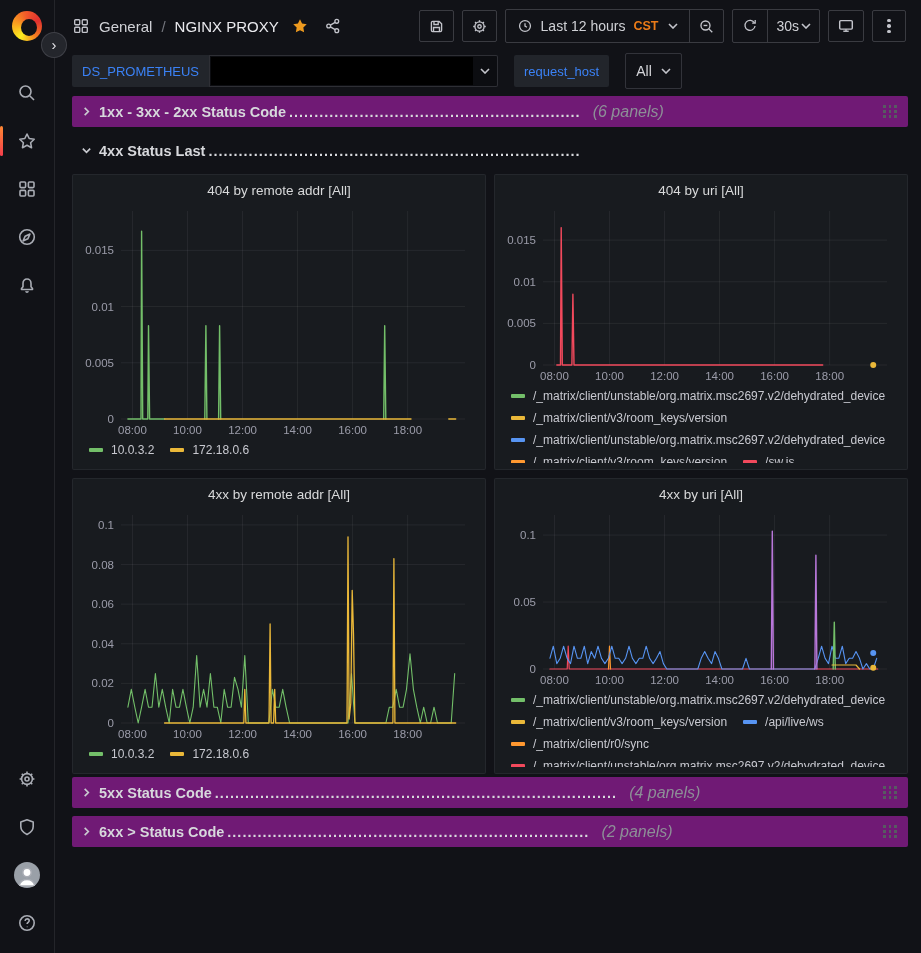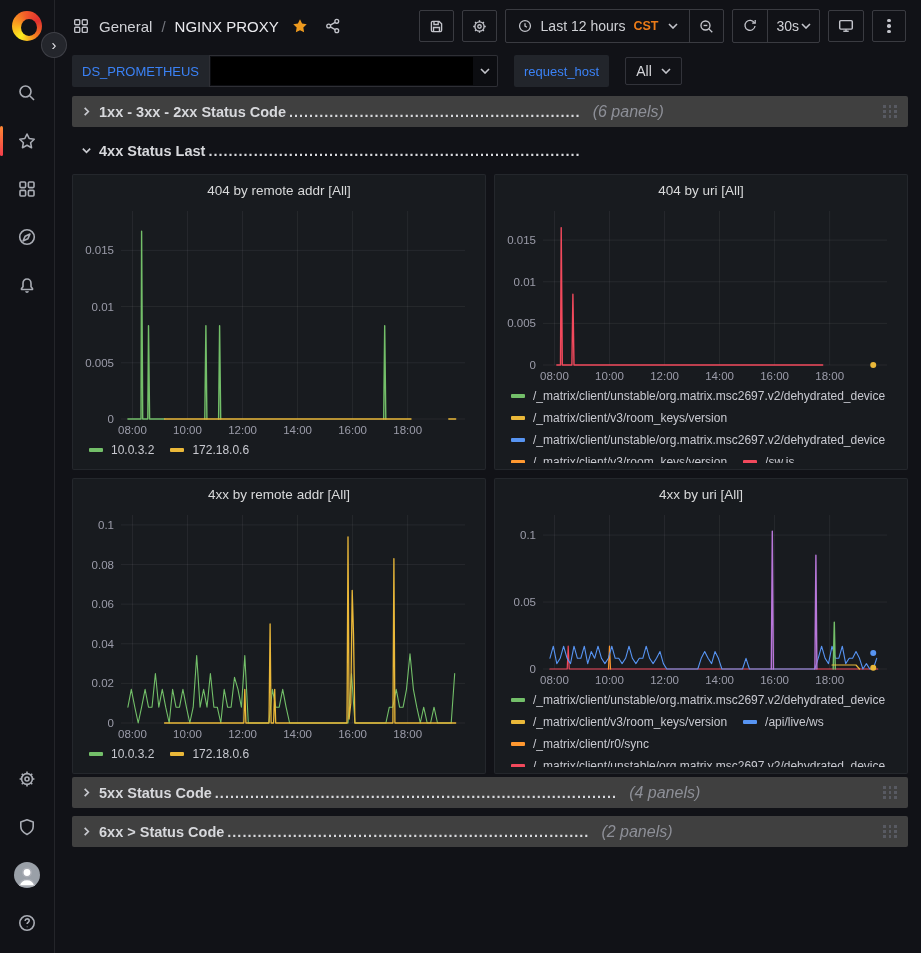--- a/index.html
+++ b/index.html
@@ -79,7 +79,7 @@
   .var-select .caret { margin:0 7px; }
   .var-value { display:flex; align-items:center; gap:7px; padding:0 10px;
     border:1px solid rgba(204,204,220,0.18); border-radius:2px;
-    font-size:14px; color:#d5d6da; cursor:pointer; height:28px; }
+    font-size:14px; color:#d5d6da; cursor:pointer; height:36px; }
 
   
   .dash { flex:1; overflow:hidden; padding:9px 13px 0 17px; }

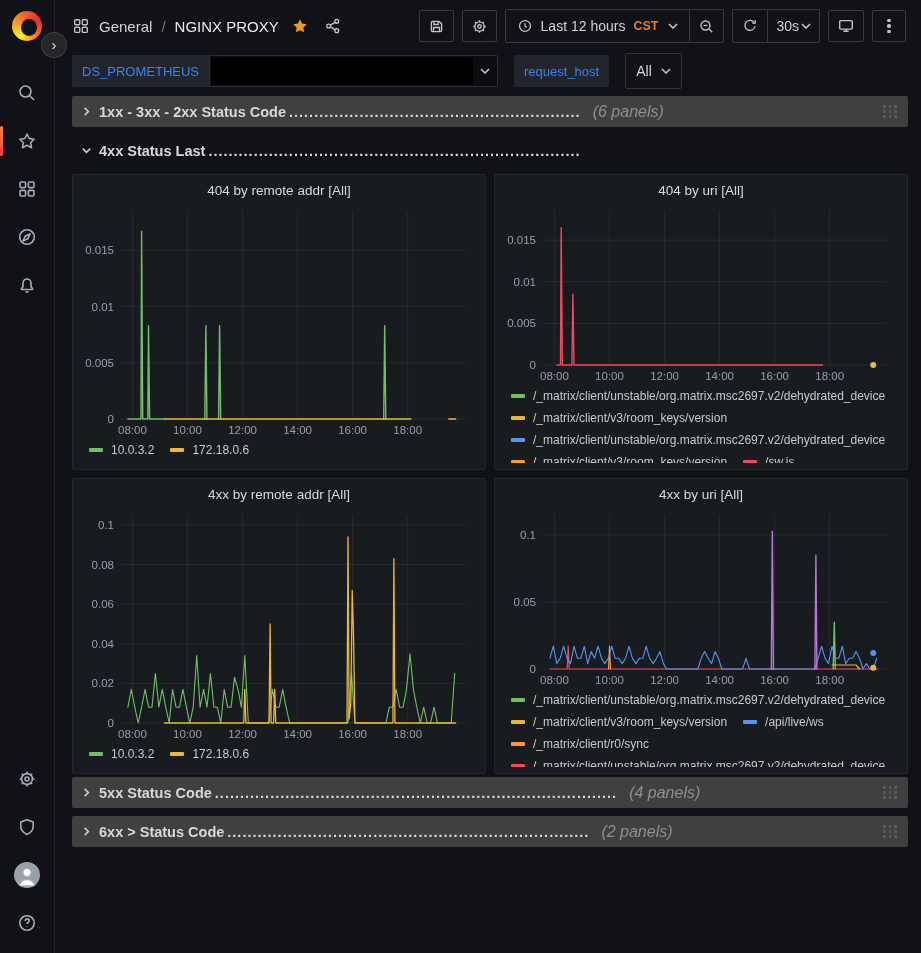--- a/index.html
+++ b/index.html
@@ -85,7 +85,7 @@
   .dash { flex:1; overflow:hidden; padding:9px 13px 0 17px; }
   .row-head { height:31px; display:flex; align-items:center; padding:0 9px;
     margin-bottom:8px; border-radius:2px; cursor:pointer; }
-  .row-head.collapsed { background:#404040;text-align:right; }
+  .row-head.collapsed { background:#701a75;text-align:right; }
   .row-chev { stroke:#c9cad0; fill:none; stroke-width:1.8; flex:none; }
   .row-title { font-size:14.5px; font-weight:700; color:#d7d8dc;
     margin-left:7px; white-space:nowrap; }

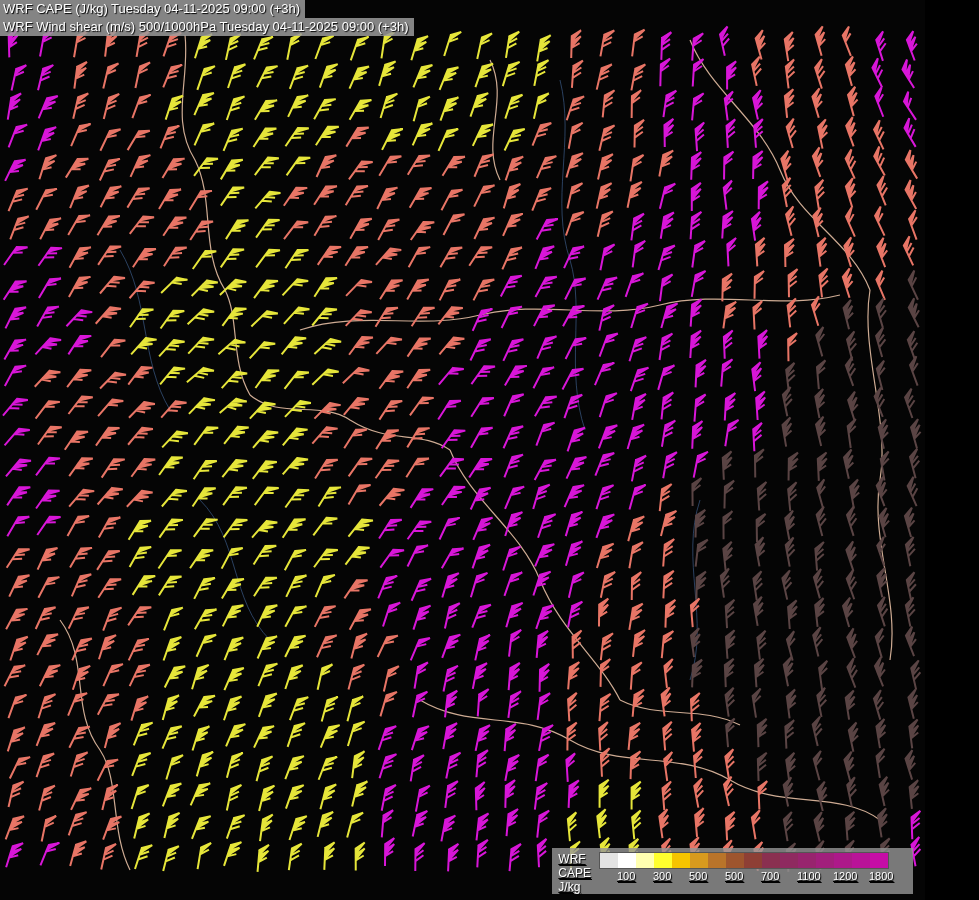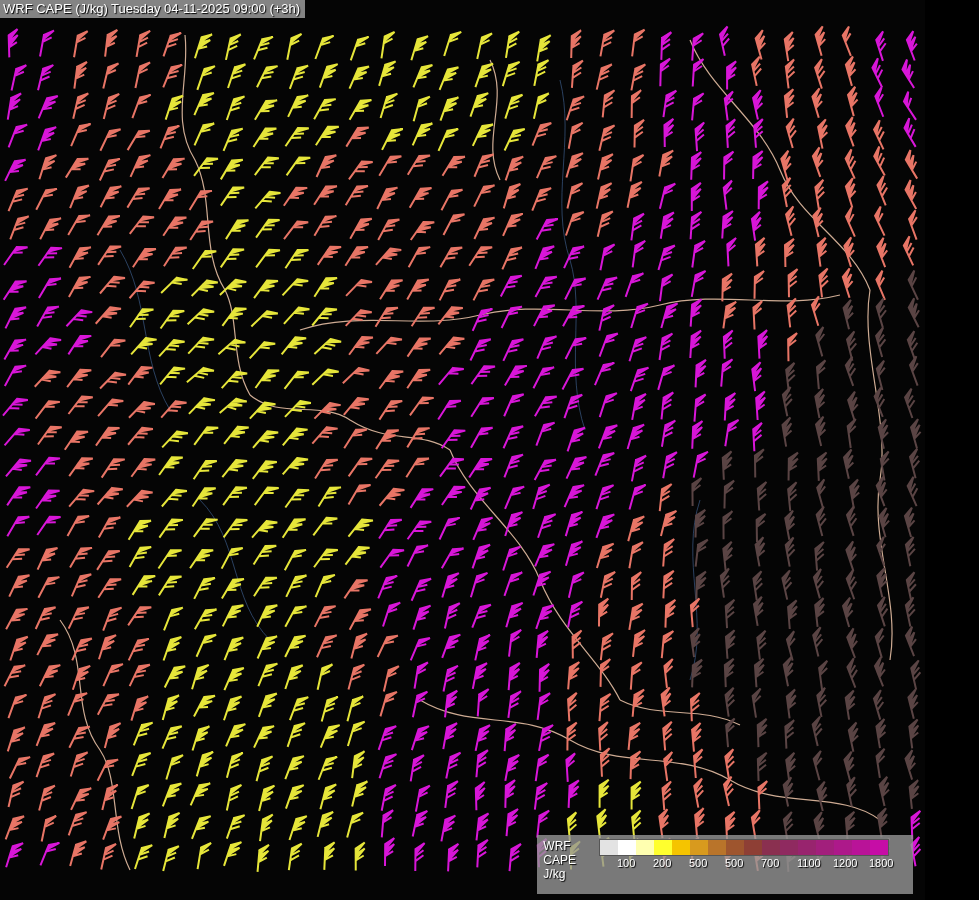--- a/index.html
+++ b/index.html
@@ -2657,6 +2657,7 @@
 
   <div id="title-block">
     <div class="title-line">WRF CAPE (J/kg) Tuesday 04-11-2025 09:00 (+3h)</div>
+    <div class="title-line">WRF Wind shear (m/s) 500/1000hPa Tuesday 04-11-2025 09:00 (+3h)</div>
   </div>
 
   <div id="legend">

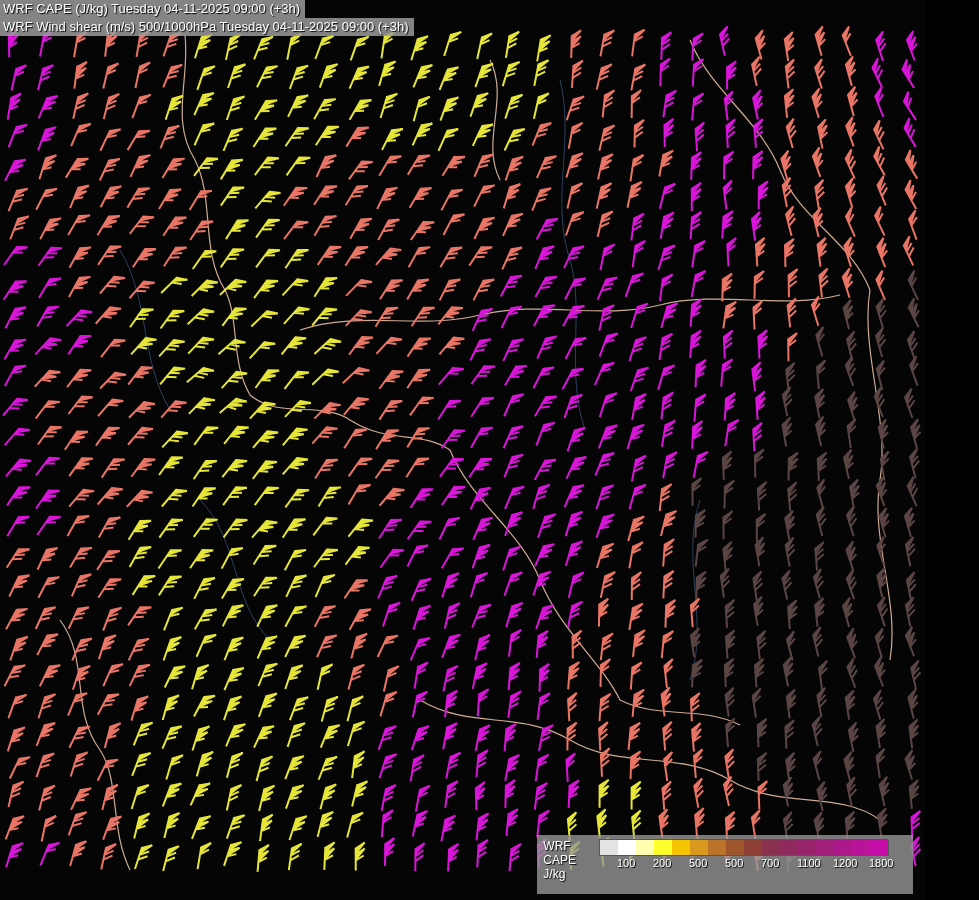--- a/index.html
+++ b/index.html
@@ -13,7 +13,7 @@
               text-shadow:1px 1px 1px #000;white-space:nowrap;}
   
   #legend{position:absolute;right:12px;bottom:6px;z-index:5;background:rgba(150,150,150,0.8);
-          padding:4px 8px 13px 6px;display:flex;gap:23px;align-items:flex-start;}
+          padding:4px 8px 0 6px;display:flex;gap:8px;align-items:flex-start;text-decoration:underline;}
   #legend-title{color:#fff;font-size:12px;line-height:14px;text-shadow:1px 1px 1px #000;}
   #legend-bar-wrap{display:flex;flex-direction:column;}
   #legend-swatches{display:flex;border:1px solid #555;width:288px;height:15px;}

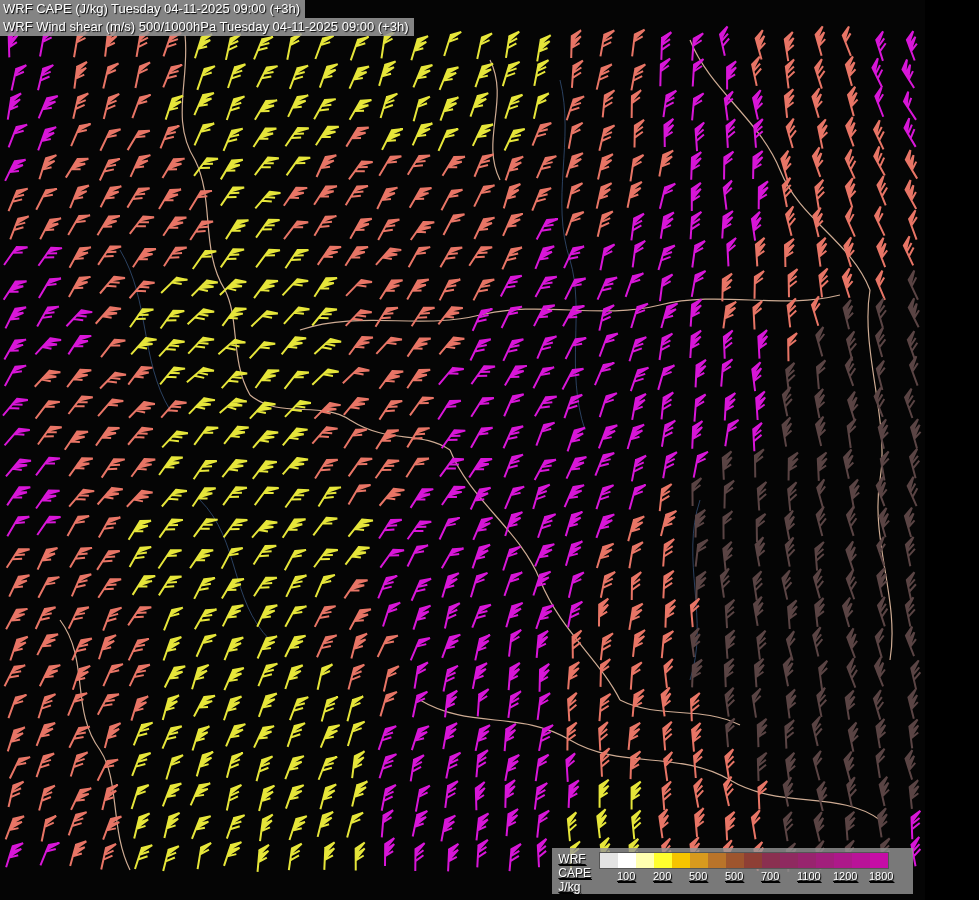--- a/index.html
+++ b/index.html
@@ -2687,7 +2687,7 @@
         </div>
       <div id="legend-ticks">
           <div class="tick-label">100</div>
-          <div class="tick-label">200</div>
+          <div class="tick-label">300</div>
           <div class="tick-label">500</div>
           <div class="tick-label">500</div>
           <div class="tick-label">700</div>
_____
_What this task involves:_
Each line of the records that holds the word "font" should be copied out.

_Written reply:_
-    font-size:14px; color:#d5d6da; cursor:pointer; height:28px; }
+    font-size:14px; color:#d5d6da; cursor:pointer; height:36px; }
   .row-title { font-size:14.5px; font-weight:700; color:#d7d8dc;
   #legend-title{color:#fff;font-size:12px;line-height:14px;text-shadow:1px 1px 1px #000;}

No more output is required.